What we need to do is move from shallow teaching - the teaching of the rules of task - and look deeper to the way we think about doing the task.
We need to move from shallow teaching to deep teaching.
This is all beginning to sound like a very tall order, and you might be thinking that deep teaching is just too tough a task. It is difficult, but far from impossible.
When you teach someone something - and it applies to most subject areas -don't concentrate on what you do or the details of how you do it. First step back from the topic and try to discover how you think about what is going on.
For example, in the case of a function you probably have a "picture" in you head of a transfer of control to the start of the function and then a jump back to where you came from at the end of the function.
A function remembers where it came from and goes back there when it is done.
Now you have a starting point for building a framework of deeper concepts that make your understanding and use of a function in any language possible, and even natural. It is the context for your ability to write code. Only after you get this sorted out can you really worry about what keyword is used to declare a function, and so on.
The syntax is vitally important but utterly trivial.
Of course one deep concept doesn't make for deep teaching, but it is a start. You can use it as a way in to discover what else you use to get to grips with a programming idea. For functions you probably have a model for how parameters behave and deep principles that apply to most languages - such as anywhere you can use a number you can use a variable, anywhere you can use a variable you can use an expression. This isn't always 100% right, but it's what you expect and the exceptions you remember as exceptions.

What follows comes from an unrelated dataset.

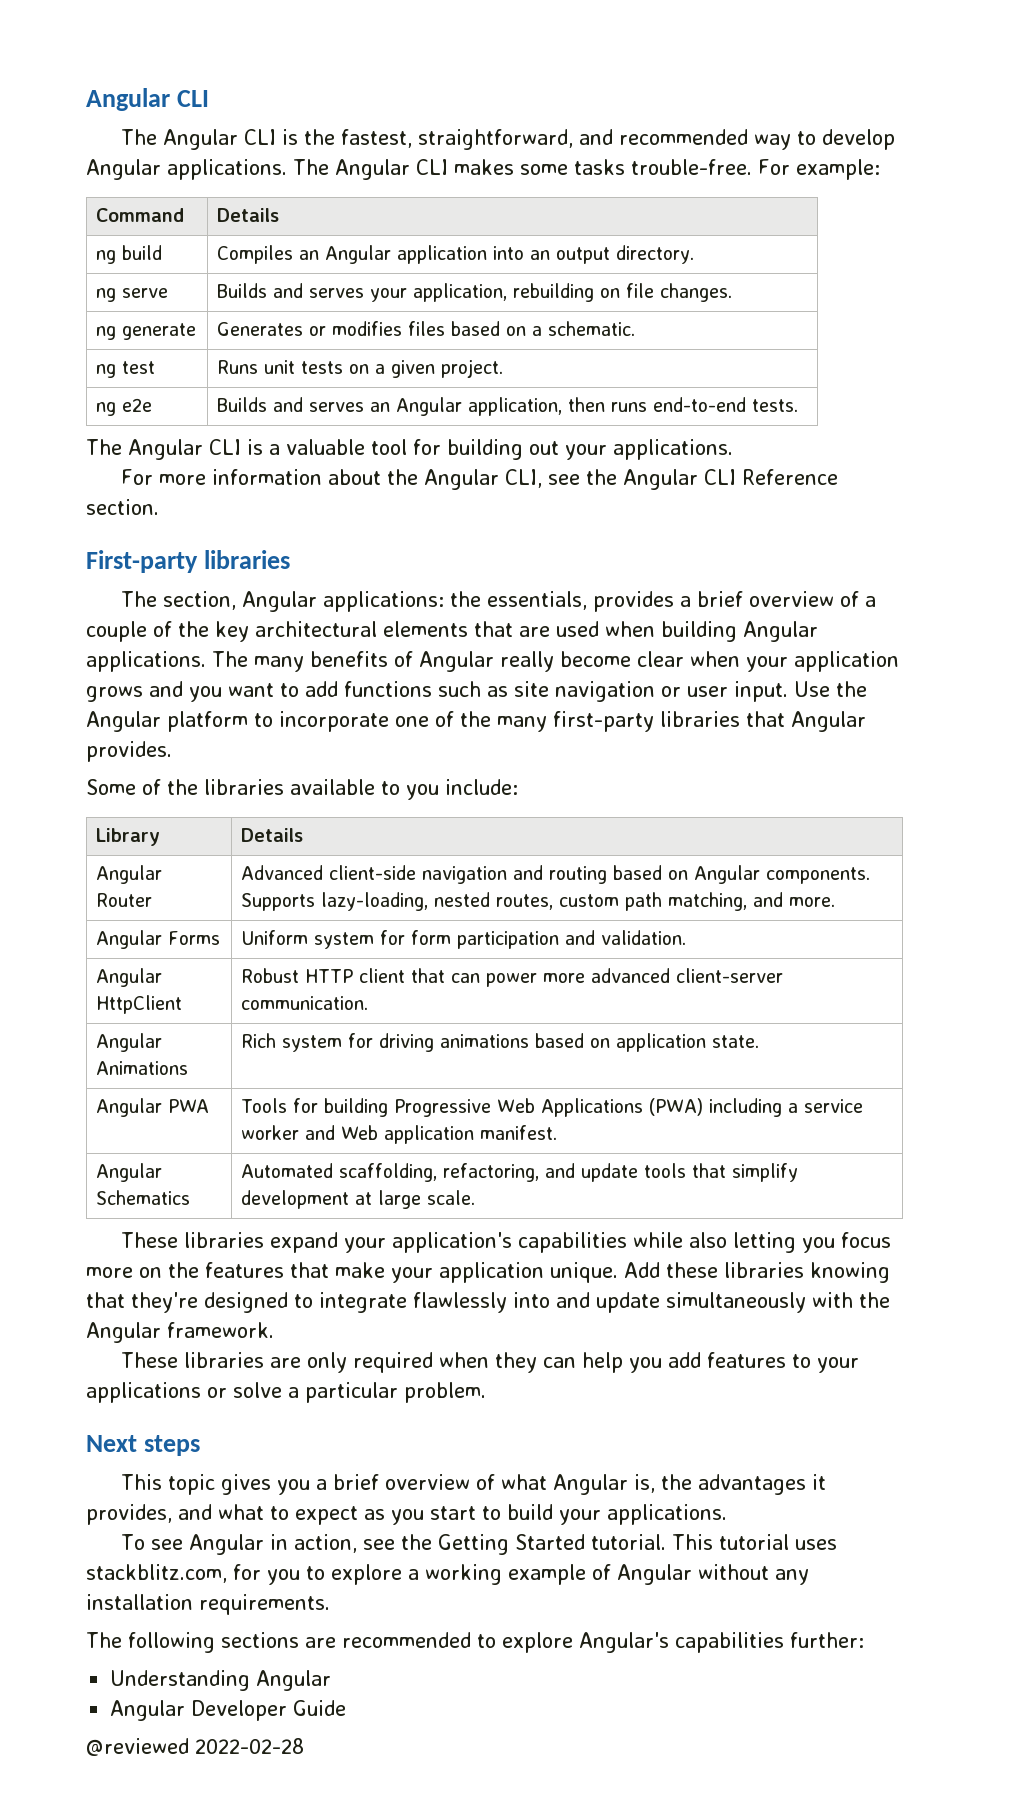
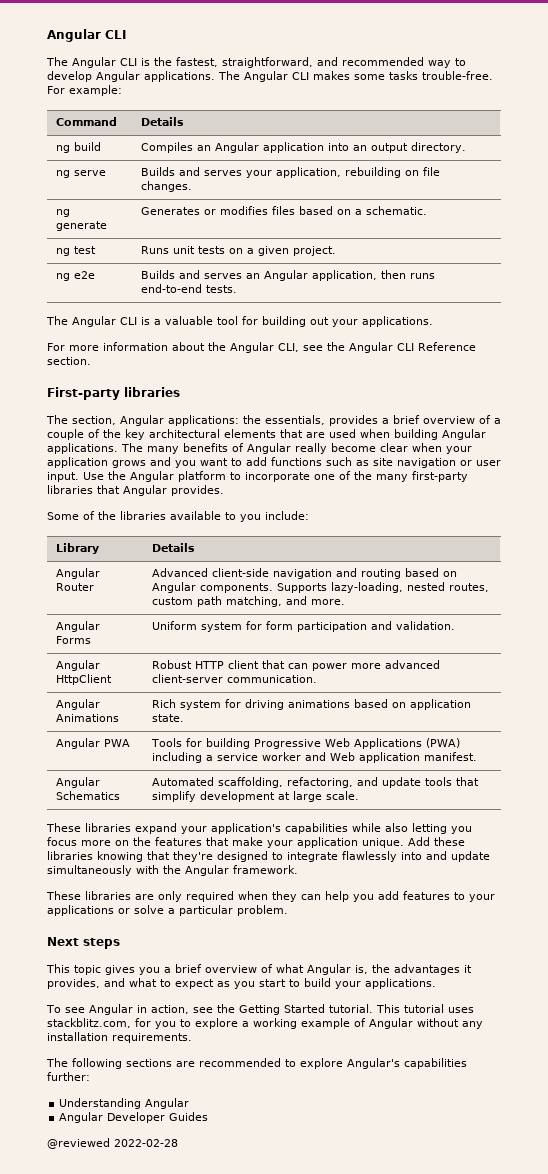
[293,1700,347,1716] Guide -> [169,1112,209,1121] Guides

The point is that programming is full of what look like meaningless or arbitrary rules. For example, why do some things obey value semantics and others obey reference semantics? When you first start learning it is often the way that you are simply told what uses value and what uses reference and you have to remember. Later on as things settle down it becomes clear that it isn't an arbitrary rule but one that is about making choices that provide the best programming construct in any given situation. The same goes for the mysterious "pass by value" and "pass by reference" and the way that these interact with value and reference types. Eventually you abstract the key underlying concept of indirection, or the use of pointers, or whatever you want to call it - it's the same idea.
Some of the deep ideas are too deep and too interrelated with other ideas to be used in teaching a beginner. For example, you don't really want to take a detour into the workings of a LIFO stack when first introducing functions; to do so would be academic self-indulgence. However, there are less technical ways of getting the same concept across in terms that don't need an explanation of computer architecture. Later, when functions have been absorbed as part of the beginners toolkit then it is time to use functions and their behaviour to motivate and explain stacks. It is all a question of working out the best route though the complex network or interrelated idea.
Whenever you find yourself relating what seems to be an arbitrary rule, look inside your head and see how you think about it and how you justify the rule in terms of what you know about computing. For example, even syntax, that most trivial of topics, can be motivated by reason. If you tell a student that a statement has to end with a semicolon or whatever terminator is in use - point out the difficulty of working out where a statement ends and another begins without it.
To say every statement ends with a terminator is shallow; to teach that there has to be some way to tell when a statement ends is deep.